#### [EXERCISE OBJECTIVE]
Below are entries; output exactly the lines from the one with "Here we investigated" to the one with "We also quantified", both included, and nothing else.

#### [MATERIALS PROVIDED]
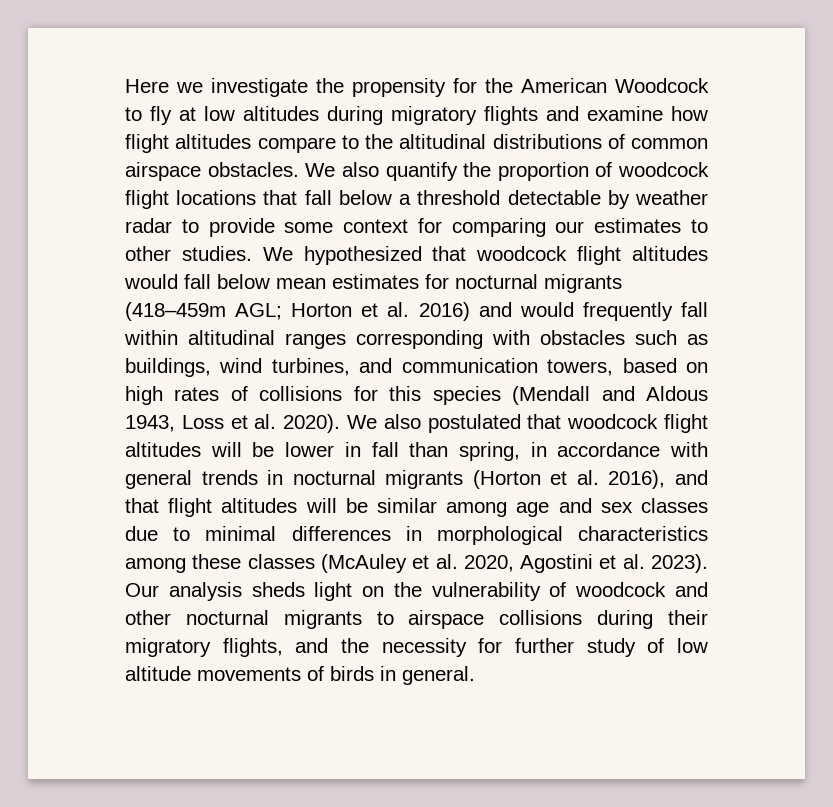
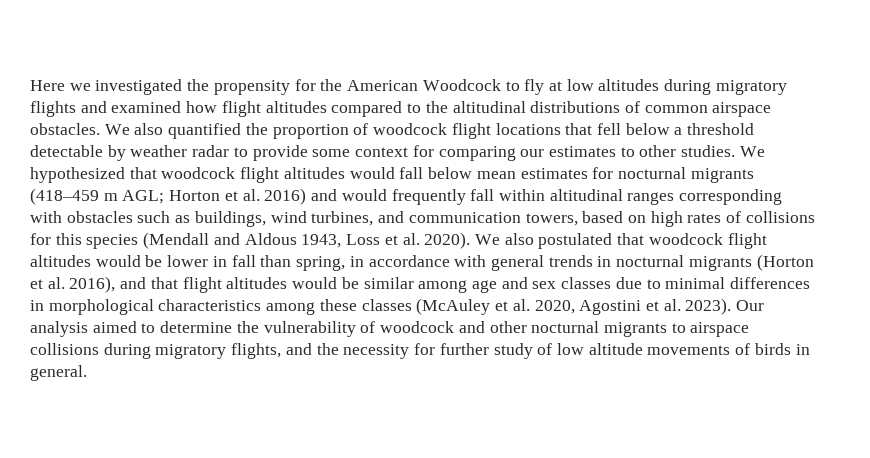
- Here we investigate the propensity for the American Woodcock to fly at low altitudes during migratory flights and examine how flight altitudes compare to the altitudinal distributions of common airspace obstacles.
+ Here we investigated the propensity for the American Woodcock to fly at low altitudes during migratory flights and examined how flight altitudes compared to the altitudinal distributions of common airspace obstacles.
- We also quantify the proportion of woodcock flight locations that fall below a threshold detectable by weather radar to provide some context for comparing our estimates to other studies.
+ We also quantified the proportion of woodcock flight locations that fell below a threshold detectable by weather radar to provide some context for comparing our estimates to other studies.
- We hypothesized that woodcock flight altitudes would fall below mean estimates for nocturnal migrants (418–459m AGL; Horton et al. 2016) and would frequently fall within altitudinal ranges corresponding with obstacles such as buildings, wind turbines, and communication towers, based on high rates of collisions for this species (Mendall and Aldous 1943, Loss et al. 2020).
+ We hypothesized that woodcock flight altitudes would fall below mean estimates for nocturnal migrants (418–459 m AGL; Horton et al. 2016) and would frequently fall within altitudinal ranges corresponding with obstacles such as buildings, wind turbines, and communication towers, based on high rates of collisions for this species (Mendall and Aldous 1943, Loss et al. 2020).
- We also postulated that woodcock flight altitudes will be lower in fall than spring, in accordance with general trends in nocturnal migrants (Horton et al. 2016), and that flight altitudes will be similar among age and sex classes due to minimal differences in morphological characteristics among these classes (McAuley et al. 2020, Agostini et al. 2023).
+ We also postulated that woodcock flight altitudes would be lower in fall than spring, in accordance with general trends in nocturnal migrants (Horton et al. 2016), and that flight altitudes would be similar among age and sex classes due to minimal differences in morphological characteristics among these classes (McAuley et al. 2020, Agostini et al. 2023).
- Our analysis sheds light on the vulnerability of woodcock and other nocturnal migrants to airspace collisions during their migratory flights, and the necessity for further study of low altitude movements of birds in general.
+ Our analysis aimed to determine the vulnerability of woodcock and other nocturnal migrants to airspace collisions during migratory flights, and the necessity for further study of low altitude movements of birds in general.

#### [RESULT BELOW]
+ Here we investigated the propensity for the American Woodcock to fly at low altitudes during migratory flights and examined how flight altitudes compared to the altitudinal distributions of common airspace obstacles.
- We also quantify the proportion of woodcock flight locations that fall below a threshold detectable by weather radar to provide some context for comparing our estimates to other studies.
+ We also quantified the proportion of woodcock flight locations that fell below a threshold detectable by weather radar to provide some context for comparing our estimates to other studies.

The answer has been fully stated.